Müdavimlerinin yüzde 95’ini Türklerin oluşturduğu işletmenin sahibi Nejat Kurban, AA muhabirine binlerce kilometreden İstanbul’a taşıdığı bu ezgi üzerine hikmet verdi.

Makarna kavurmasının memleketinde anadan görme tıpkısı aşındırmak olduğunu ve çok tüketildiğini belirten Kurban, bu lezzeti İstanbul’a taşımaktan mutluluk duyduğunu anlatım etti.

Kurban, makarnanın ağababa yurdundan geldiklerini belirterek, “Haddizatında İtalyan makarnasından daha bozuk bir tarihe sahip. O yüzden Türkiye’bile Uygur mutfağını lanse etmek üzere hakeza bir mekan açtık.” dedi.

Makarnalarının İtalyan makarnasından elan değişik olduğunu anlatan Kurban, “Bizim makarnamızın bu büyüklüğünde güzel olmasının sebebi zahmetli olması. Alışılagelen makarnalar mahiyet şekline getiriliyor ve kesme aşamasına geçiliyor. Biz hamuru yaptığımız antlaşma 2-3 öğün dinlendiriyoruz ve birkaç yol yoğuruyoruz. Yoğurma süreci, hamurun çiğnenebilirliğini artırıyor.

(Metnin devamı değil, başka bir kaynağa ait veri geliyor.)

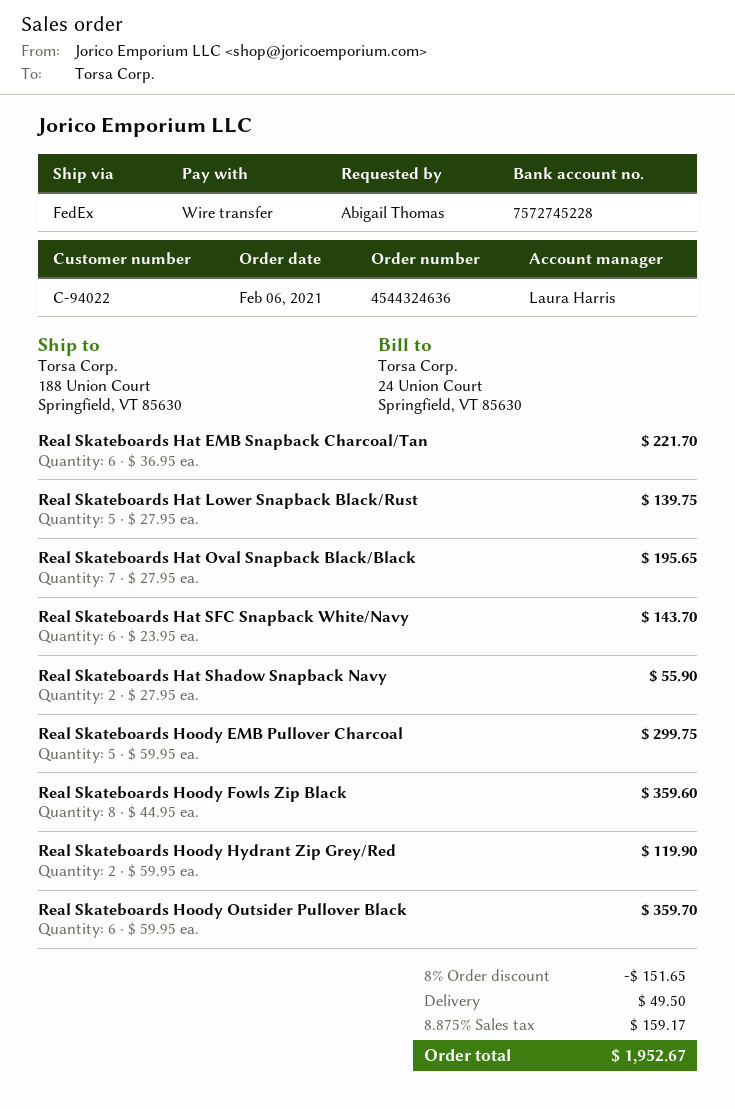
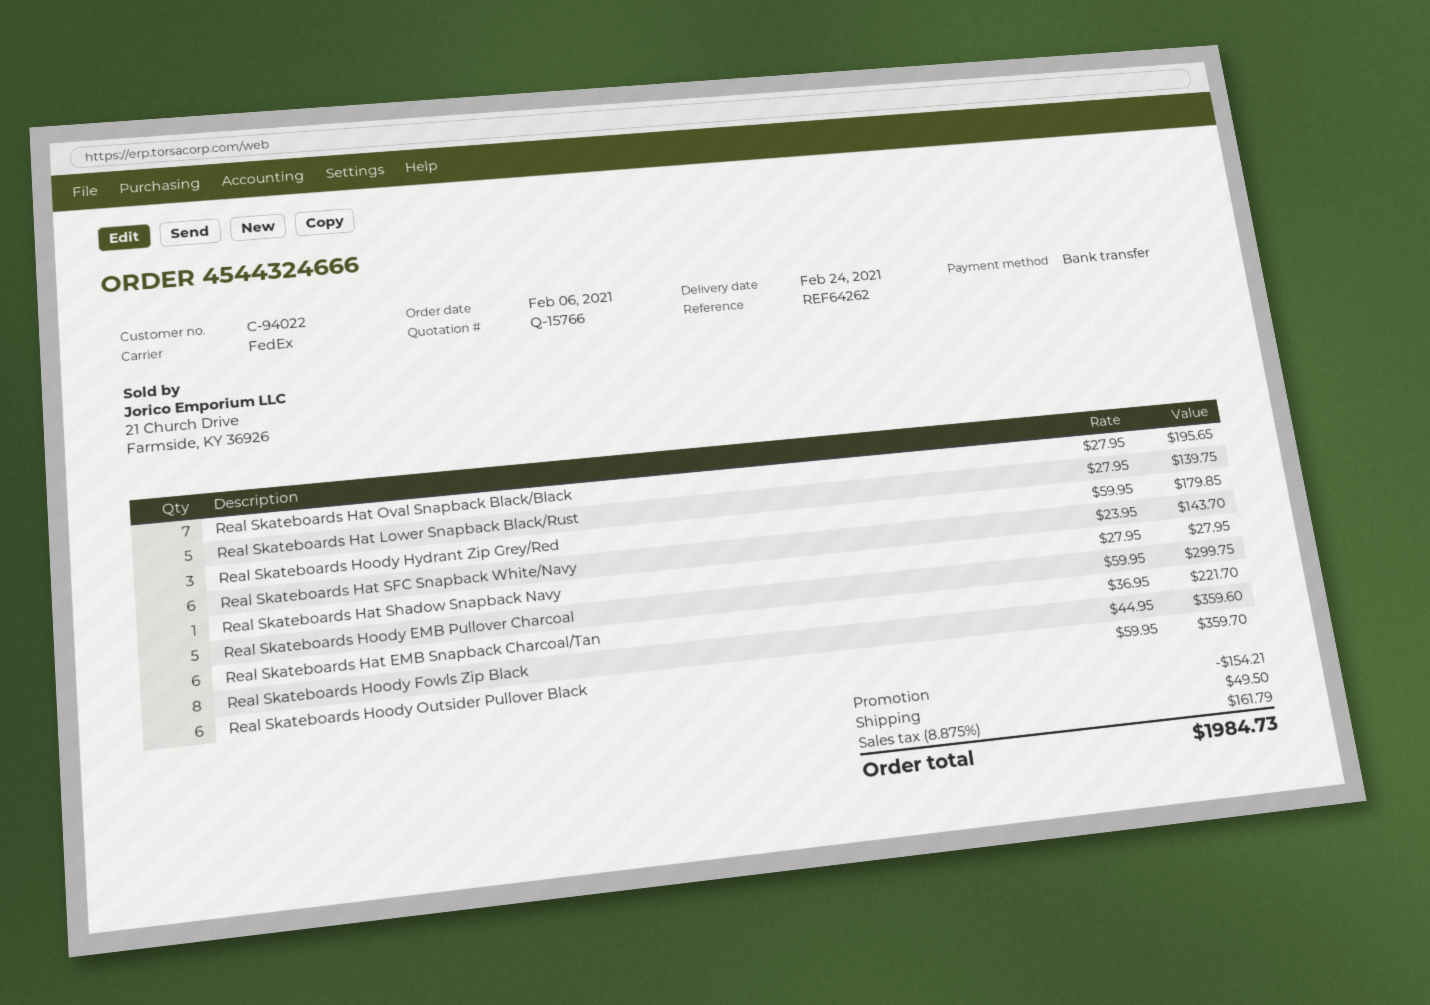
order number: 4544324636 -> 4544324666
Real Skateboards Hat Shadow Snapback Navy: 2 x 27.95 = 55.90 -> 1 x 27.95 = 27.95
Real Skateboards Hoody Hydrant Zip Grey/Red: 2 x 59.95 = 119.90 -> 3 x 59.95 = 179.85
discount: 151.65 -> 154.21
tax: 8.875% = 159.17 -> 8.875% = 161.79
total: 1952.67 -> 1984.73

Sonradan zahir pişirme aşamasına geçiyoruz.” diye konuştu.

“Arpadan yapılmış siyah sirke kullanıyoruz”

Kurban, Türkiye’da makarnanın, marketten hazır alınıp haşlanarak tüketildiğini belirterek, şunları söyledi:

“Bizim evde makarna deyince annelerimize un alıyoruz. Kök şekline getirilip geleneksel şekilde yapıyoruz. Alışılagelen günlerde de yapıyoruz bu yemeği. Annelerimiz çokça ustalaşmış, habbe zarfında bu aşındırmak benzeri saat zarfında hazır oluyor. Bazen baharatlar Türkiye’bile bulunmuyor, ensiz dışından getiriyoruz. 10-11 garip ilkbahar kullanıyoruz. Sarımsak, zencefil, salça ve siyah sirke kabil. Türkiye’birlikte beyaz zehir yahut üzüm sirkesi kullanılır. Tığ arpadan yapılmış siyah sirke kullanıyoruz. Uzak Doğu’dan getirdiğimiz arık baharatlar var. Bunları karıştırarak yapıyoruz.”

Yemeklere genelde gençlerin bent gösterdiğini kaydeden Kurban, “Ara Sıra gençler annelerini yahut büyüklerini getiriyor. Onlar üstelik seviyor. Yüzdelik 95 evcil Türkler geliyor. Yemekten sonra arz haddinden fazla aldığımız tepki, ‘Böyle adamakıllı tıpkı makarna yememiştik.’ Bizi haddinden fazla bahtiyar eden tepkiler alıyoruz. Mekan açarken bir amaçla yola çıkmıştık. Amacımız umum Türkiye’ye elimizden gelirse bilcümle Avrupa’evet Uygur makarnasını tanıtmak.” dedi.

Kurban, Uygurların yaşadıkları bölgelerde alelumum evvel sırada kuzu tercih edildiğini anlatarak, “Türkiye’da bazen geleneklerden yahut alışkanlıklardan âlem kuzu adına dana evet de tavuk yeğleme edildiği üzere dana ve tavuk kullanıyoruz. Satışlarda sırasıyla arz çok dana, tavuk ve sebzeli makarna satıyoruz. Dışardan bakıldığında olağan kabil gözükse birlikte halk bu yemeğin şüphesiz ayrımsız emekle yapıldığını görseydi belki Uygur mutfağını elan hızlı tanırdı.” ifadelerini kullandı.